1. The question presented involves the duties and liability of the sheriff, and the rights of the person charged with a violation of law, in proceedings under section 1553, R. L. 1905. That statute was designed and intended as an aid in the suppression of the unlawful sale of intoxicating liquors, by providing for the seizure and destruction of liquors unlawfully kept for sale, and the punishment of the person owning or exposing the same to sale. ' It provides that, on complaint properly made to a magistrate having jurisdiction, a warrant shall be issued for the apprehension of the person charged, and commanding the officer to “seize and hold, subject to the order of the court,” all intoxicating liquors and other appurtenances found in the [336]*336place where the unlawful business is charged to be conducted. The proceeding under the statutes is of a dual nature: Criminal in character as against the person accused, and quasi-criminal and in rem, as against the liquor and appurtenances used in connection with the sale thereof. State v. Learned, 47 Me. 426. If the person accused be found guilty, the statute commands that the liquors be destroyed •and the other property forfeited to the use of the school fund. If the person accused be found not guilty, an order to restore the property to him should he made, except perhaps in a case where the person accused is not the owner of the property, and his acquittal be upon the ground that he was not the proprietor of the alleged unlicensed drinking place. In such a case, the fact being established that the liquor was kept for and was being sold in violation of law at an unlicensed drinking place, the court would no doubt be authorized to proceed against the liquors and in a proper case order their destruction. But this particular question is not presented and we do not decide it. We refer to it for the reason that the ground upon which Manter was acquitted in the ease at bar does not appear from the complaint, and for the purpose of indicating that the mere acquittal of the person accused regardless of the grounds thereof, would not, as a matter of law, entitle him to a return of the property taken under the warrant. But as stated this question is not involved in the present action. We have only here to determine the duty of the officer and his liability in such cases.
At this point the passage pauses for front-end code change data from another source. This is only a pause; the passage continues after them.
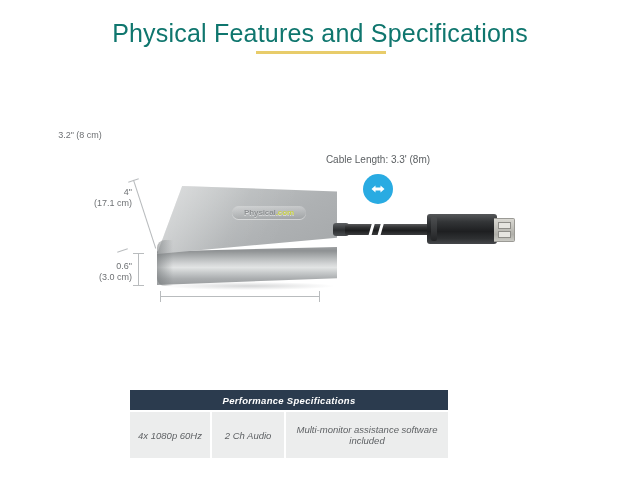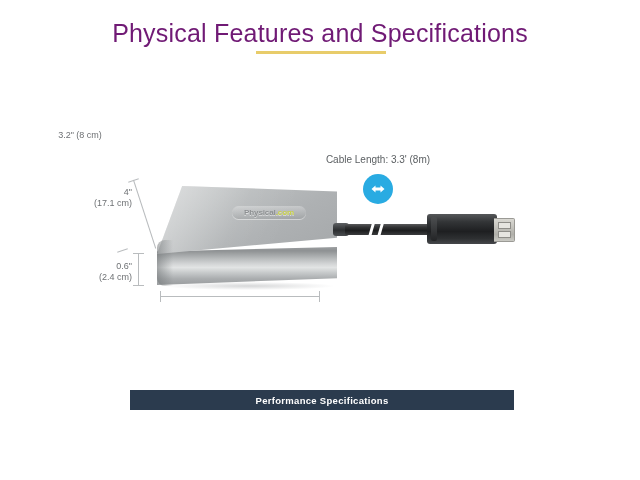"Physical Features and Specifications" #page-title { color: #701a75 -> #0f766e }
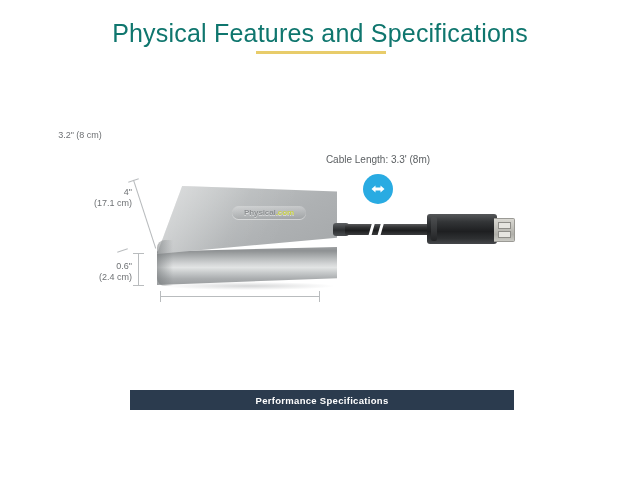"(2.4 cm)" div { text: 2.4 -> 3.0 }
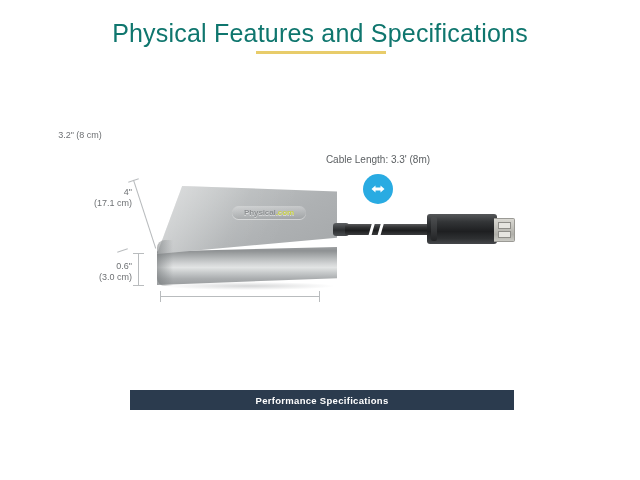"Performance Specifications" #spec-table { font-style: none -> italic; width: 384px -> 318px }
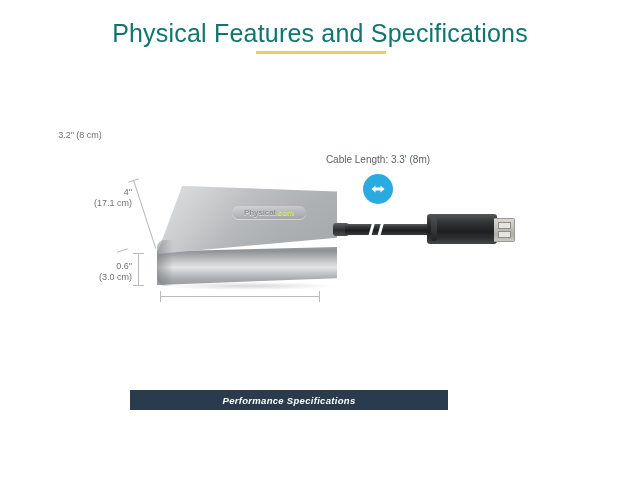"4x 1080p 60Hz" div { html: none -> <div> <div>4x 1080p 60Hz</div> <div>2 Ch Audio</div> <div>Multi-monitor assistance software included</div> </div> }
In so far as concerns the liquors seized the proceeding is one in rem, with the contraband character of the property the primary question to he determined. The officer who serves the warrant and takes the property acts in, his official capacity, and in response to the command of the writ. The property after seizure by him is in the custody of the law, awaiting the final determination of the issues presented, and he is wholly without authority to dispose of any part of it, except pursuant to directions of the court; the statutes involved in the case at bar commanded him to seize and hold the property “subject to the order of the court,” and the general rule applicable to property in custodia legis controls his action in the premises. Black, Intox. Liquors, § 362; Funk v. Israel, 5 Iowa, 438; Fries & Co. v. [337]*337Porch, 49 Iowa, 351; Allen v. Staples [6 Gray], 72 Mass. 491; Foster v. Wiley, 27 Mich. 244; Western Seed & I. Co. v. McDonald, 5 Neb. (Unoff.) 553, 99 N. W. 517.

Nor can the officer be disturbed in his possession until the court makes an appropriate order in the premises.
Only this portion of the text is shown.